- Opening Delimiter -

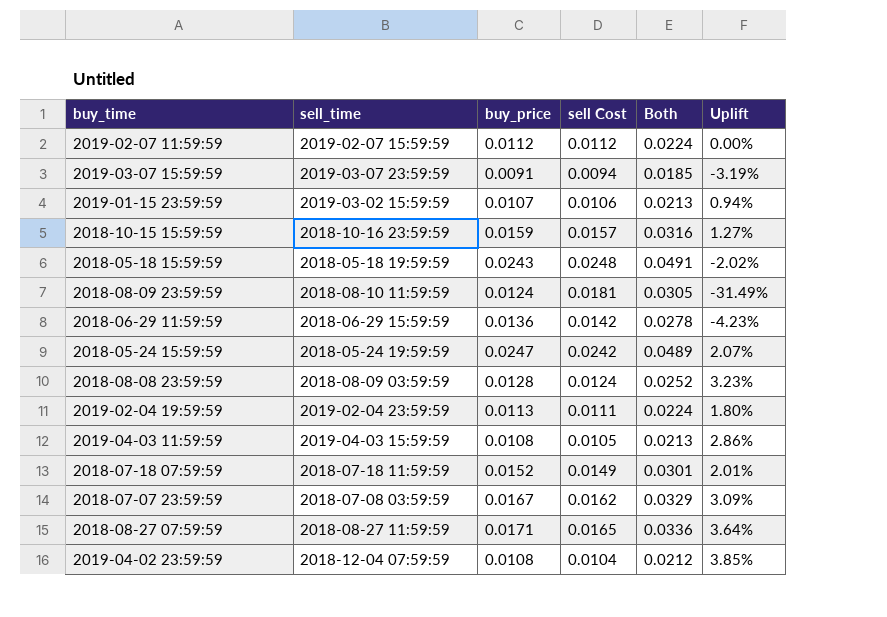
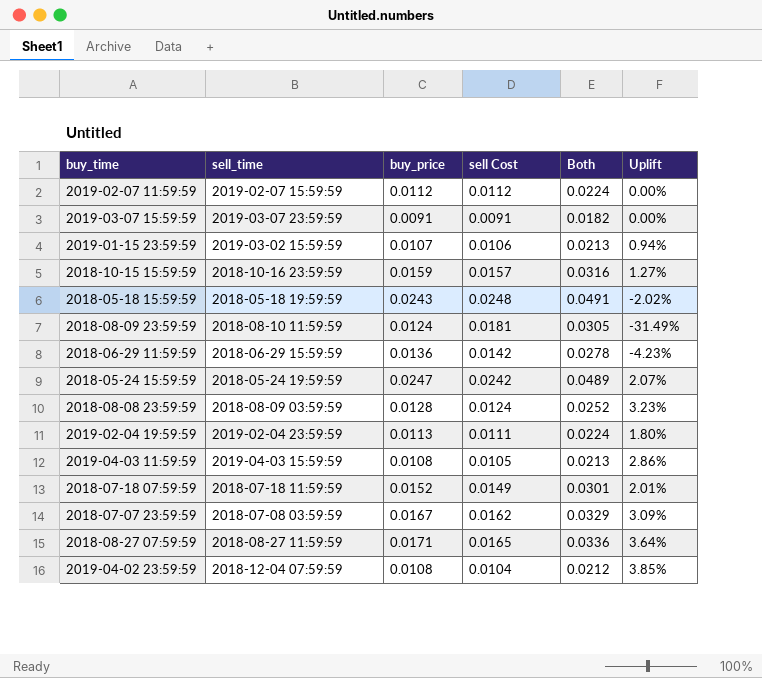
2019-03-07 15:59:59 | sell Cost: 0.0094 -> 0.0091
2019-03-07 15:59:59 | Both: 0.0185 -> 0.0182
2019-03-07 15:59:59 | Uplift: -3.19% -> 0.00%

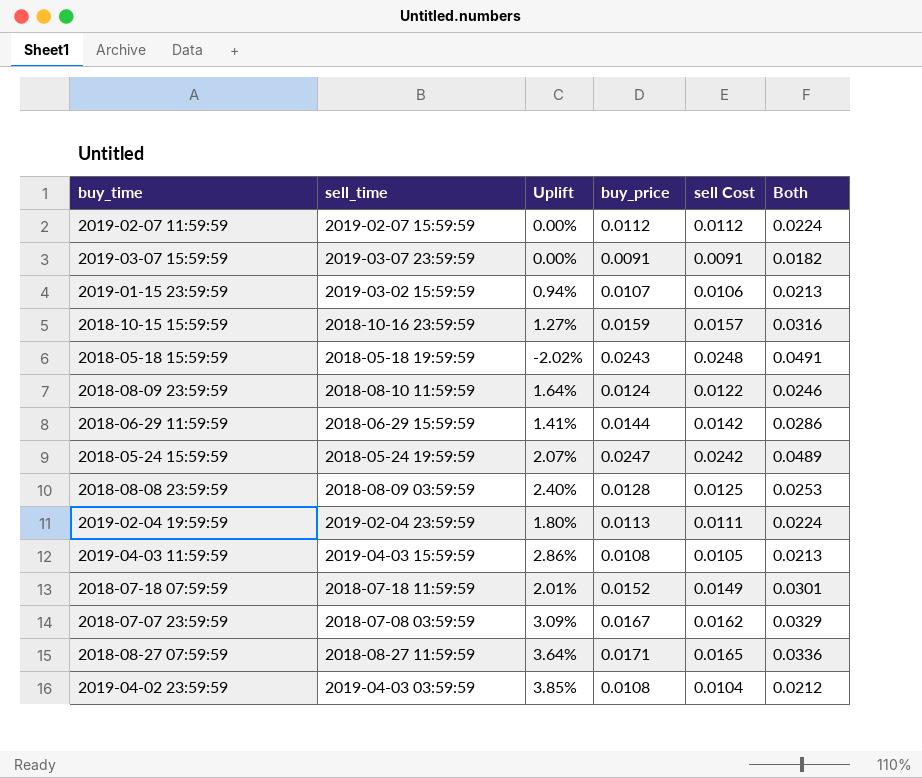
column Uplift | position: 6 -> 3
2018-08-09 23:59:59 | Uplift: -31.49% -> 1.64%
2018-08-09 23:59:59 | sell Cost: 0.0181 -> 0.0122
2018-08-09 23:59:59 | Both: 0.0305 -> 0.0246
2018-06-29 11:59:59 | Uplift: -4.23% -> 1.41%
2018-06-29 11:59:59 | buy_price: 0.0136 -> 0.0144
2018-06-29 11:59:59 | Both: 0.0278 -> 0.0286
2018-08-08 23:59:59 | Uplift: 3.23% -> 2.40%
2018-08-08 23:59:59 | sell Cost: 0.0124 -> 0.0125
2018-08-08 23:59:59 | Both: 0.0252 -> 0.0253
2019-04-02 23:59:59 | sell_time: 2018-12-04 07:59:59 -> 2019-04-03 03:59:59

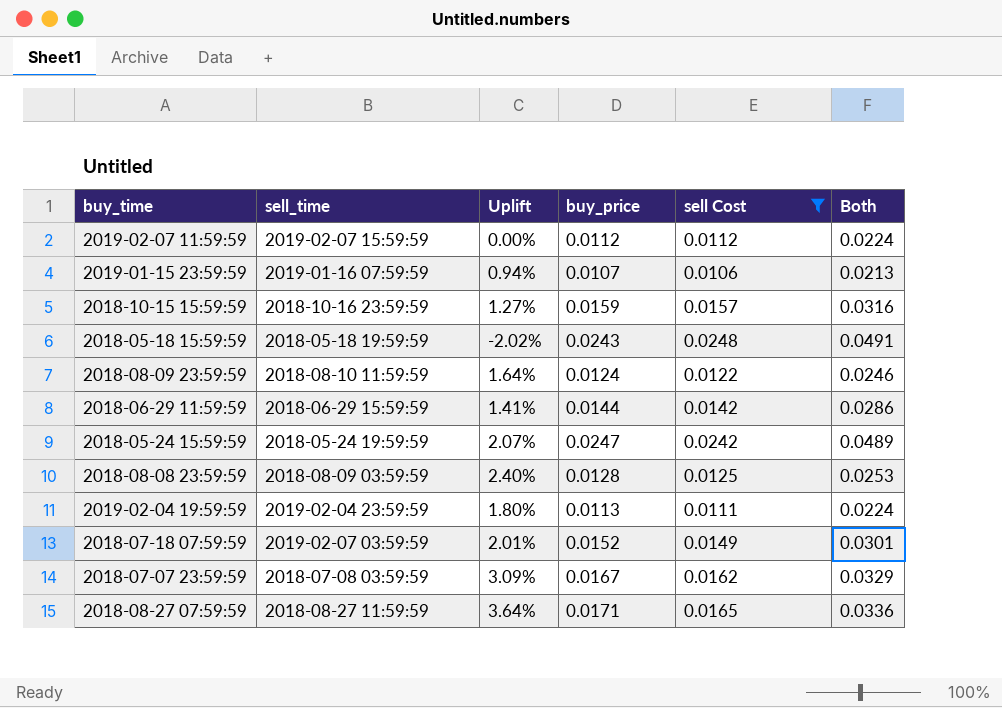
filter: none -> sell Cost >= 0.0106
2019-01-15 23:59:59 | sell_time: 2019-03-02 15:59:59 -> 2019-01-16 07:59:59
2018-07-18 07:59:59 | sell_time: 2018-07-18 11:59:59 -> 2019-02-07 03:59:59

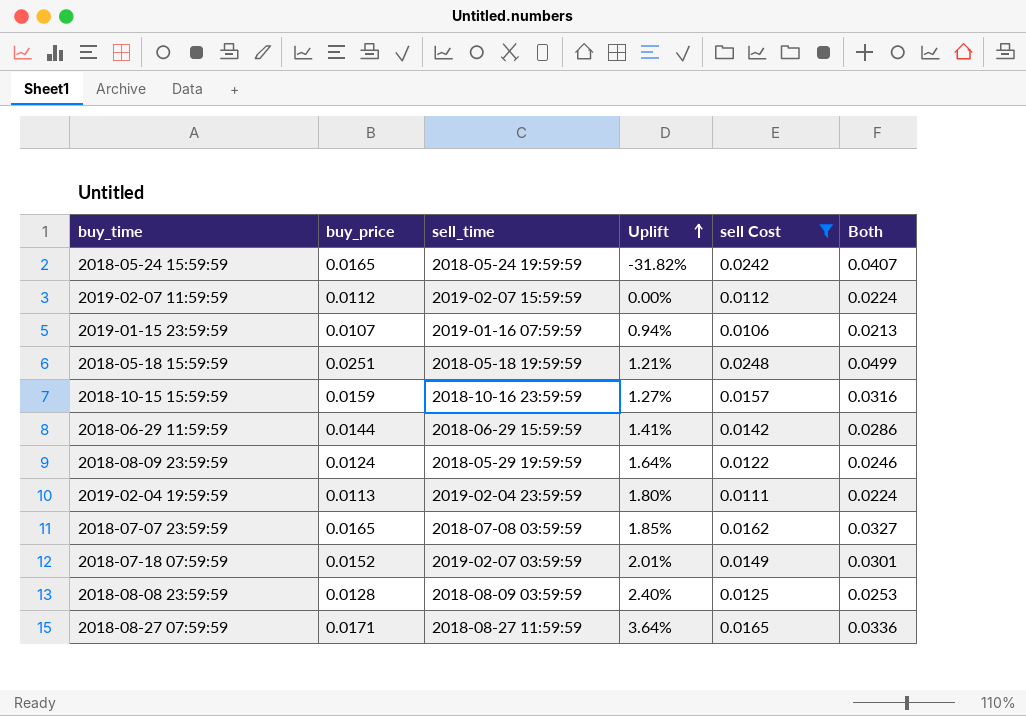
row order: none -> Uplift ascending
column buy_price | position: 4 -> 2
2018-05-24 15:59:59 | buy_price: 0.0247 -> 0.0165
2018-05-24 15:59:59 | Uplift: 2.07% -> -31.82%
2018-05-24 15:59:59 | Both: 0.0489 -> 0.0407
2018-05-18 15:59:59 | buy_price: 0.0243 -> 0.0251
2018-05-18 15:59:59 | Uplift: -2.02% -> 1.21%
2018-05-18 15:59:59 | Both: 0.0491 -> 0.0499
2018-08-09 23:59:59 | sell_time: 2018-08-10 11:59:59 -> 2018-05-29 19:59:59
2018-07-07 23:59:59 | buy_price: 0.0167 -> 0.0165
2018-07-07 23:59:59 | Uplift: 3.09% -> 1.85%
2018-07-07 23:59:59 | Both: 0.0329 -> 0.0327

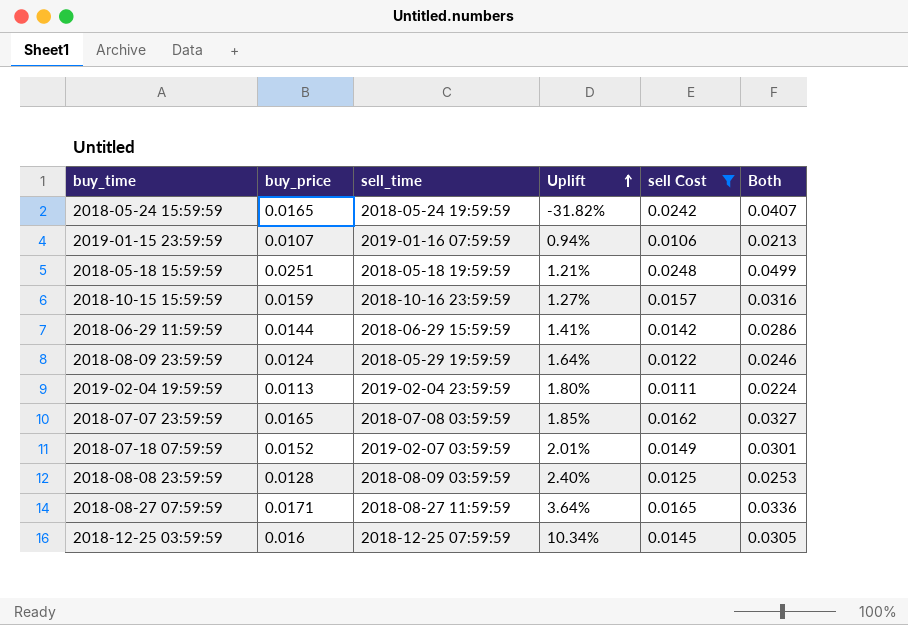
row 2019-02-07 11:59:59: 0.0112 | 2019-02-07 15:59:59 | 0.00% | 0.0112 | 0.0224 -> none
row 2018-12-25 03:59:59: none -> 0.016 | 2018-12-25 07:59:59 | 10.34% | 0.0145 | 0.0305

- Closing Delimiter -

The task | All entries above must be duplicated exactly; please omit any picture they hold.

Response below |
2019-03-07 15:59:59 | sell Cost: 0.0094 -> 0.0091
2019-03-07 15:59:59 | Both: 0.0185 -> 0.0182
2019-03-07 15:59:59 | Uplift: -3.19% -> 0.00%

column Uplift | position: 6 -> 3
2018-08-09 23:59:59 | Uplift: -31.49% -> 1.64%
2018-08-09 23:59:59 | sell Cost: 0.0181 -> 0.0122
2018-08-09 23:59:59 | Both: 0.0305 -> 0.0246
2018-06-29 11:59:59 | Uplift: -4.23% -> 1.41%
2018-06-29 11:59:59 | buy_price: 0.0136 -> 0.0144
2018-06-29 11:59:59 | Both: 0.0278 -> 0.0286
2018-08-08 23:59:59 | Uplift: 3.23% -> 2.40%
2018-08-08 23:59:59 | sell Cost: 0.0124 -> 0.0125
2018-08-08 23:59:59 | Both: 0.0252 -> 0.0253
2019-04-02 23:59:59 | sell_time: 2018-12-04 07:59:59 -> 2019-04-03 03:59:59

filter: none -> sell Cost >= 0.0106
2019-01-15 23:59:59 | sell_time: 2019-03-02 15:59:59 -> 2019-01-16 07:59:59
2018-07-18 07:59:59 | sell_time: 2018-07-18 11:59:59 -> 2019-02-07 03:59:59

row order: none -> Uplift ascending
column buy_price | position: 4 -> 2
2018-05-24 15:59:59 | buy_price: 0.0247 -> 0.0165
2018-05-24 15:59:59 | Uplift: 2.07% -> -31.82%
2018-05-24 15:59:59 | Both: 0.0489 -> 0.0407
2018-05-18 15:59:59 | buy_price: 0.0243 -> 0.0251
2018-05-18 15:59:59 | Uplift: -2.02% -> 1.21%
2018-05-18 15:59:59 | Both: 0.0491 -> 0.0499
2018-08-09 23:59:59 | sell_time: 2018-08-10 11:59:59 -> 2018-05-29 19:59:59
2018-07-07 23:59:59 | buy_price: 0.0167 -> 0.0165
2018-07-07 23:59:59 | Uplift: 3.09% -> 1.85%
2018-07-07 23:59:59 | Both: 0.0329 -> 0.0327

row 2019-02-07 11:59:59: 0.0112 | 2019-02-07 15:59:59 | 0.00% | 0.0112 | 0.0224 -> none
row 2018-12-25 03:59:59: none -> 0.016 | 2018-12-25 07:59:59 | 10.34% | 0.0145 | 0.0305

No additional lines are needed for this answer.